(Change detection data)

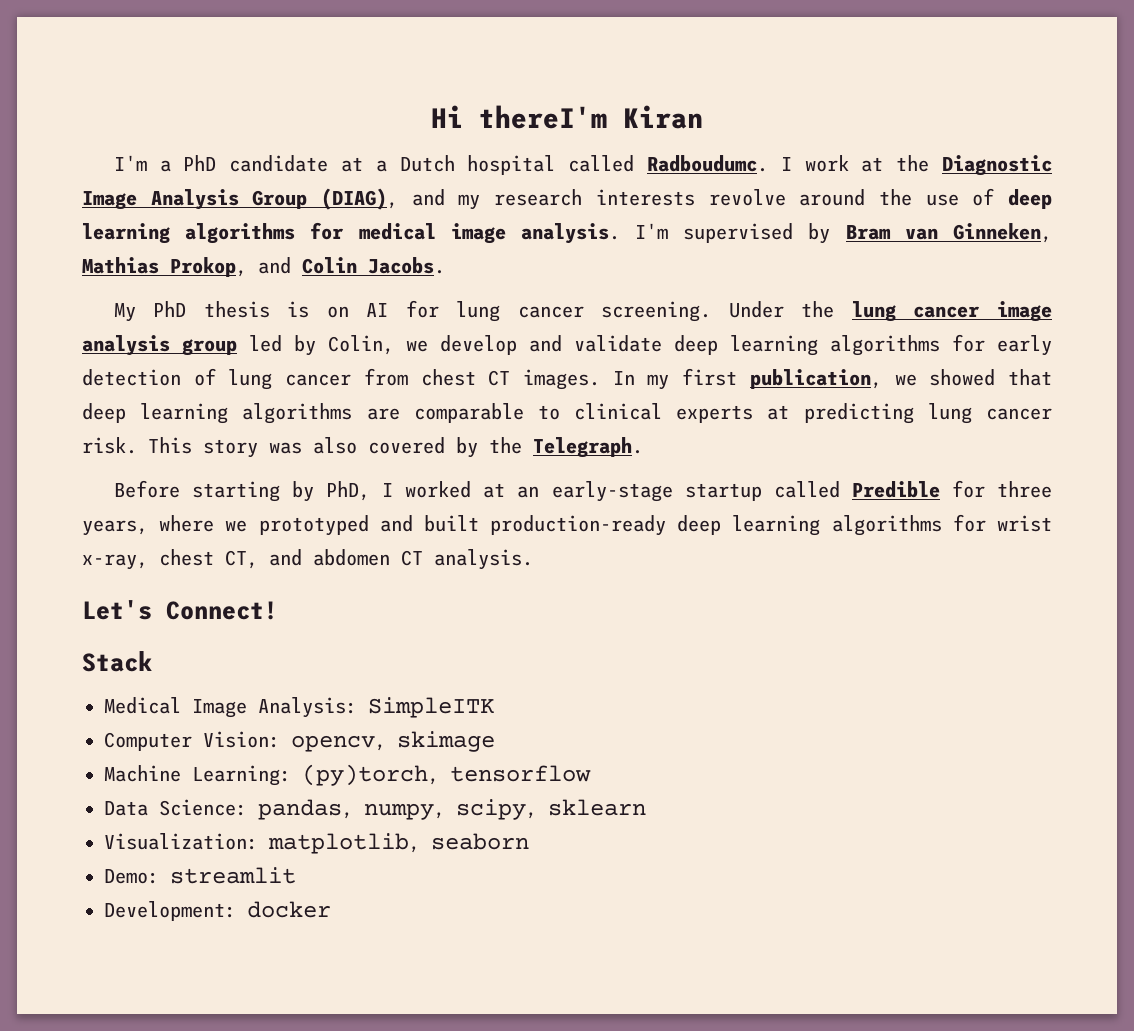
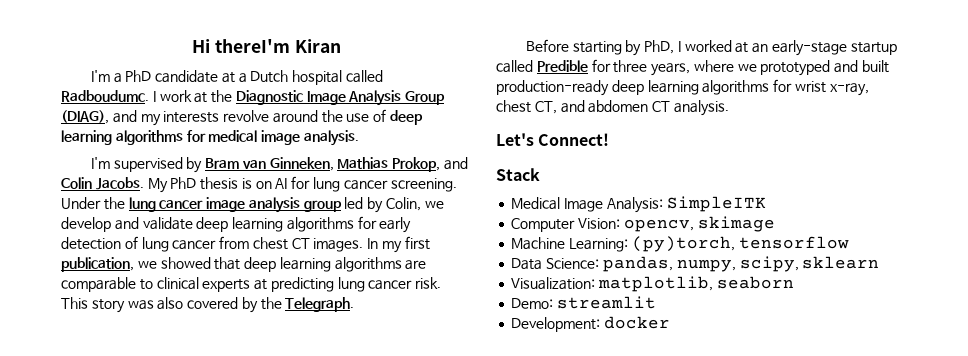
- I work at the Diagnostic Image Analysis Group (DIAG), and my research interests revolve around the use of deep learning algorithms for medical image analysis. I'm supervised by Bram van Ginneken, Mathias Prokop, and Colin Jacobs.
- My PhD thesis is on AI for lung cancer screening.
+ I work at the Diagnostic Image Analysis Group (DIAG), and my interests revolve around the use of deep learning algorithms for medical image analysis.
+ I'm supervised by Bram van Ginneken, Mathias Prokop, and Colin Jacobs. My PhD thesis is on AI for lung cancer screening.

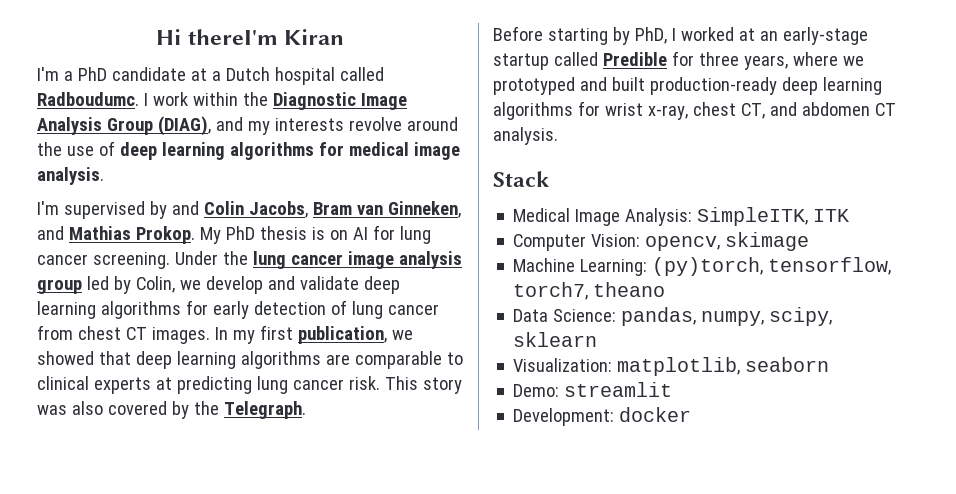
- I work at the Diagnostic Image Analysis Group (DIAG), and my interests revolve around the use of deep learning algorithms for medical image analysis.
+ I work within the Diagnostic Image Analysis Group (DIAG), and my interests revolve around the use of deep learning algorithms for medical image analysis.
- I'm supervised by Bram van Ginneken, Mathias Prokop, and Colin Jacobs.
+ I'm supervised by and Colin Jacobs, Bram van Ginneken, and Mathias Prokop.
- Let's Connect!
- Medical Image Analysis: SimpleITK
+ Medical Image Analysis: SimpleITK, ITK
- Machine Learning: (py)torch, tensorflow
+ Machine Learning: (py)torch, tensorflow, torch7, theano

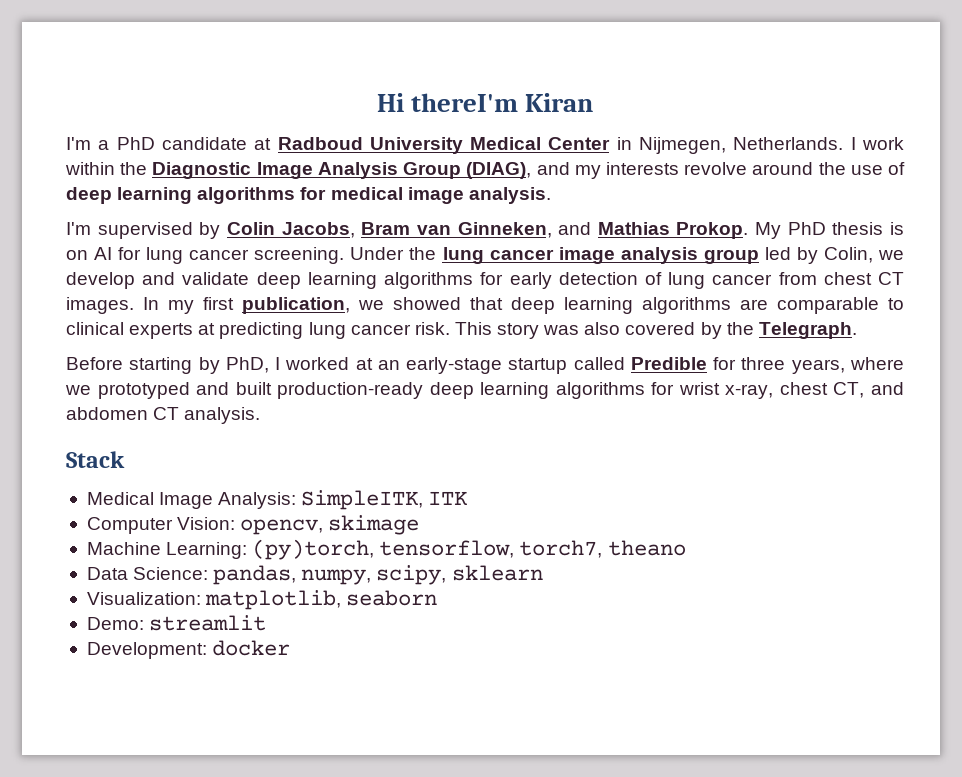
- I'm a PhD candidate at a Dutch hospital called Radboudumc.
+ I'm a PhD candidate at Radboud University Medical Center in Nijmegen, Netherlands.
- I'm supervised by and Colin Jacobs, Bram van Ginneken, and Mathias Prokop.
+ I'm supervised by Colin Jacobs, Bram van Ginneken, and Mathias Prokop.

> EXERCISE
Skip the images and set down the rest of the data unchanged.

> YOUR SOLUTION
- I work at the Diagnostic Image Analysis Group (DIAG), and my research interests revolve around the use of deep learning algorithms for medical image analysis. I'm supervised by Bram van Ginneken, Mathias Prokop, and Colin Jacobs.
- My PhD thesis is on AI for lung cancer screening.
+ I work at the Diagnostic Image Analysis Group (DIAG), and my interests revolve around the use of deep learning algorithms for medical image analysis.
+ I'm supervised by Bram van Ginneken, Mathias Prokop, and Colin Jacobs. My PhD thesis is on AI for lung cancer screening.

- I work at the Diagnostic Image Analysis Group (DIAG), and my interests revolve around the use of deep learning algorithms for medical image analysis.
+ I work within the Diagnostic Image Analysis Group (DIAG), and my interests revolve around the use of deep learning algorithms for medical image analysis.
- I'm supervised by Bram van Ginneken, Mathias Prokop, and Colin Jacobs.
+ I'm supervised by and Colin Jacobs, Bram van Ginneken, and Mathias Prokop.
- Let's Connect!
- Medical Image Analysis: SimpleITK
+ Medical Image Analysis: SimpleITK, ITK
- Machine Learning: (py)torch, tensorflow
+ Machine Learning: (py)torch, tensorflow, torch7, theano

- I'm a PhD candidate at a Dutch hospital called Radboudumc.
+ I'm a PhD candidate at Radboud University Medical Center in Nijmegen, Netherlands.
- I'm supervised by and Colin Jacobs, Bram van Ginneken, and Mathias Prokop.
+ I'm supervised by Colin Jacobs, Bram van Ginneken, and Mathias Prokop.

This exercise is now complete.